On a fait justice depuis quelques années de la légende de l’académie de Fourvières[1] ; mais cette légende, comme d’autres, était plus vraie que l’histoire : elle renaît à travers toutes les pages de Dolet, de Voulté, de Bourbon : s’il n’y avait pas là une « académie » au sens du XVIIe siècle, il y en avait dix au sens du XVIe, bien vivantes et bien libres, pleines de jeunesse, de fraîcheur, d’enthousiasme.

Ce beau sodalitium amicorum lugdunensium[2] que Voulté célèbre avec tant d’abandon, auquel Nicolas Bourbon, quoique plus froid, fait aussi de fréquentes allusions[3], c’est une suite de petites réunions où se rencontrent tous les amis de toutes les choses de l’intelligence, lettrés, savants, érudits, poètes, où l’élite de la jeunesse studieuse se groupe autour des hommes qu’elle considère déjà comme ses maîtres et comme l’honneur du pays. Dans une de ses préfaces[4], véritable causerie a cœur ouvert avec le bon évêque de Rieux, Jean de Pins, Voulté passe en revue quelques-uns de ceux qu’il y voit le plus souvent, avec son grand ami Étienne Dolet. L’énumération seule dit ce qu’étaient ces fêtes de l’esprit et de la jeunesse.

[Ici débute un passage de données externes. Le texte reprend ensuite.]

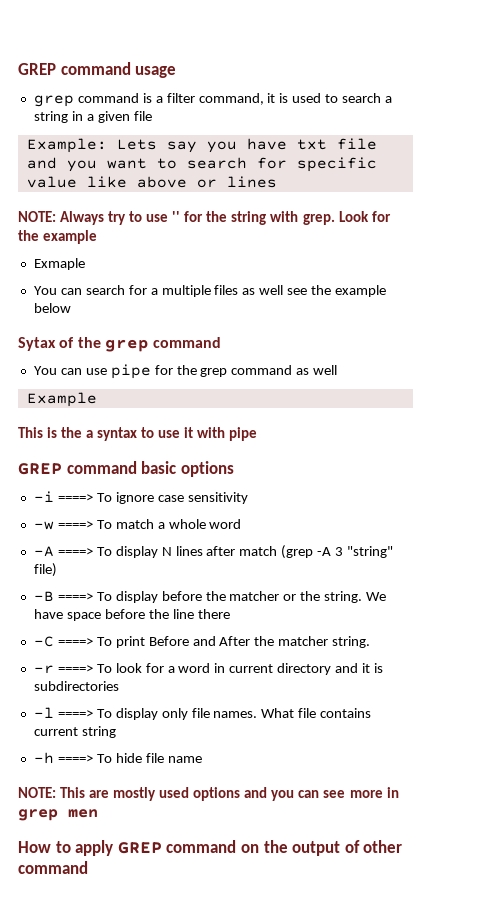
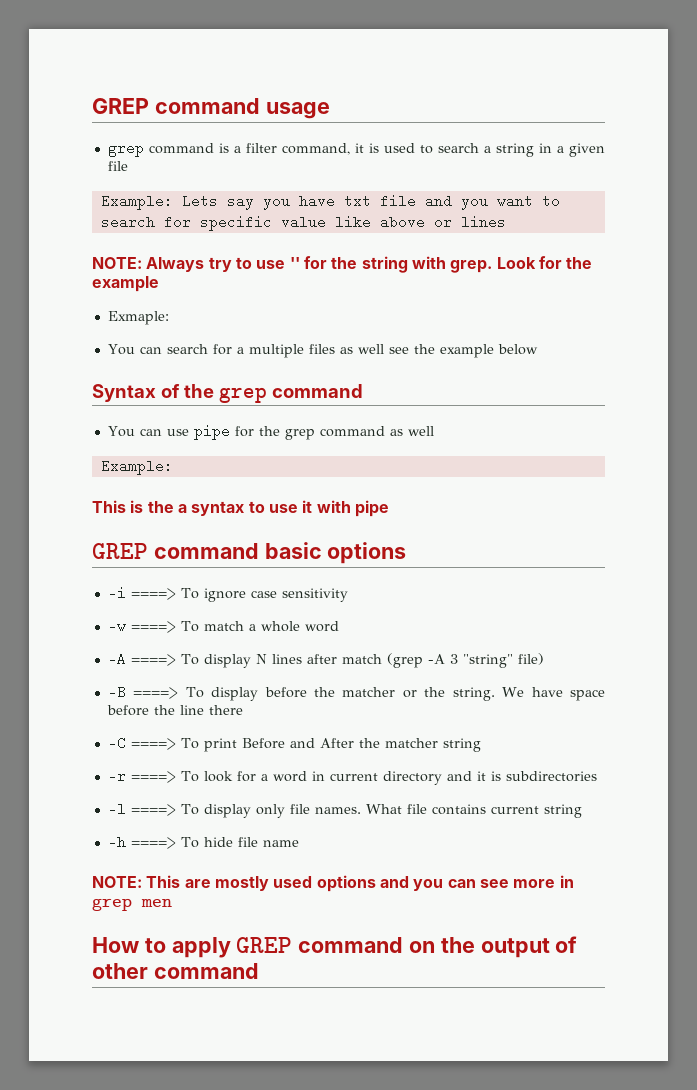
[33,258,85,270] Exmaple -> [107,311,169,325] Exmaple:
[18,337,56,351] Sytax -> [92,384,156,402] Syntax
[26,392,97,407] Example -> [100,459,173,475] Example:
[332,636,371,648] string. -> [442,738,481,752] string

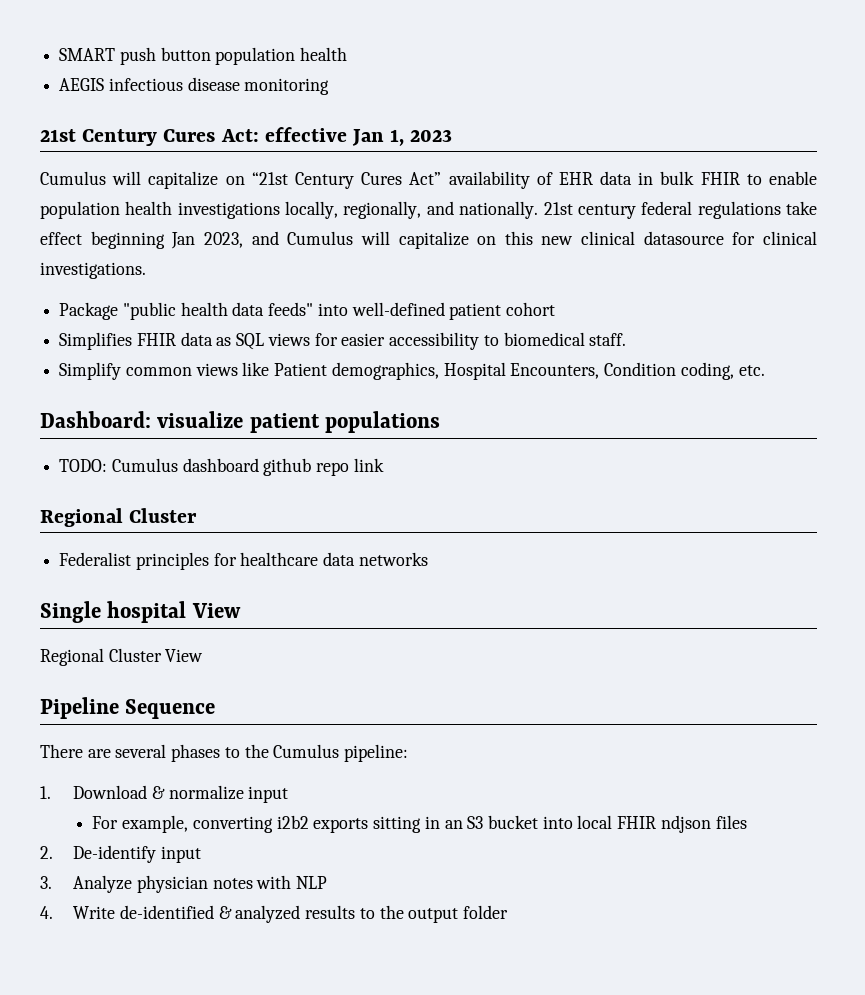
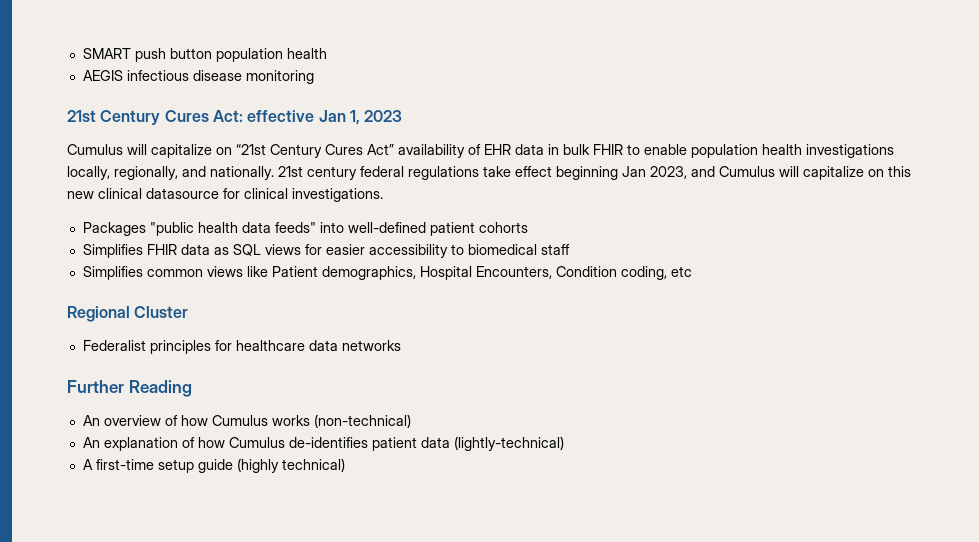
[59,302,119,320] Package -> [82,222,146,236] Packages
[506,302,556,316] cohort -> [478,222,528,233] cohorts
[589,333,627,346] [59,362,122,380] staff. // Simplify -> [540,244,570,255] [82,266,143,280] staff // Simplifies
[738,365,765,376] [40,411,441,433] [59,458,384,476] etc. // Dashboard: visualize patient populations // TODO: Cumulus dashboard github repo link -> [670,266,692,277] etc
[40,601,241,623] [40,648,204,666] [40,697,216,719] [40,744,409,762] [40,785,289,803] [92,815,747,833] [40,845,201,863] [40,875,328,893] [40,905,508,923] Single hospital View // Regional Cluster View // Pipeline Sequence // There are several phases to the Cumulus pipeline: // 1. Download & normalize input // For example, converting i2b2 exports sitting in an S3 bucket into local FHIR ndjson files // 2. De-identify input // 3. Analyze physician notes with NLP // 4. Write de-identified & analyzed results to the output folder -> [67,380,192,397] [82,414,411,428] [82,436,564,451] [82,458,345,473] Further Reading // An overview of how Cumulus works (non-technical) // An explanation of how Cumulus de-identifies patient data (lightly-technical) // A first-time setup guide (highly technical)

Il s’y trouve des hommes d’âge comme Jérome Fondolo[5], Fundulus, le grand chercheur de manuscrits grecs de François Ier, « celui — dit-il à Jean de Pins sans 'craindre de le compromettre par ce souvenir — que vous aviez vu jadis avec Longueil et Simon de Villeneuve, ces deux lumières de notre France, quand vous étiez ambassadeur en Italie » ; il y a aussi Guillaume Duchoul, Caulius, « ce savant et sagace investigateur des antiquités romaines », dont la maison a été, en France, un des premiers musées d’antiques ; il y a l’avocat Benoît Court, qui venait de donner dans son merveilleux commentaire latin des Arrests

  1. Sainte-Beuve y croyait encore. Voir son article sur Louise Labé.
  2. Voulté, Epigr., p. 260.
  3. Voir son ode de Amicis lugdunensibus.
  4. Voulté, Epigr., préface en prose du livre III.
  5. Qui mourut à Paris le 12 mars 1540.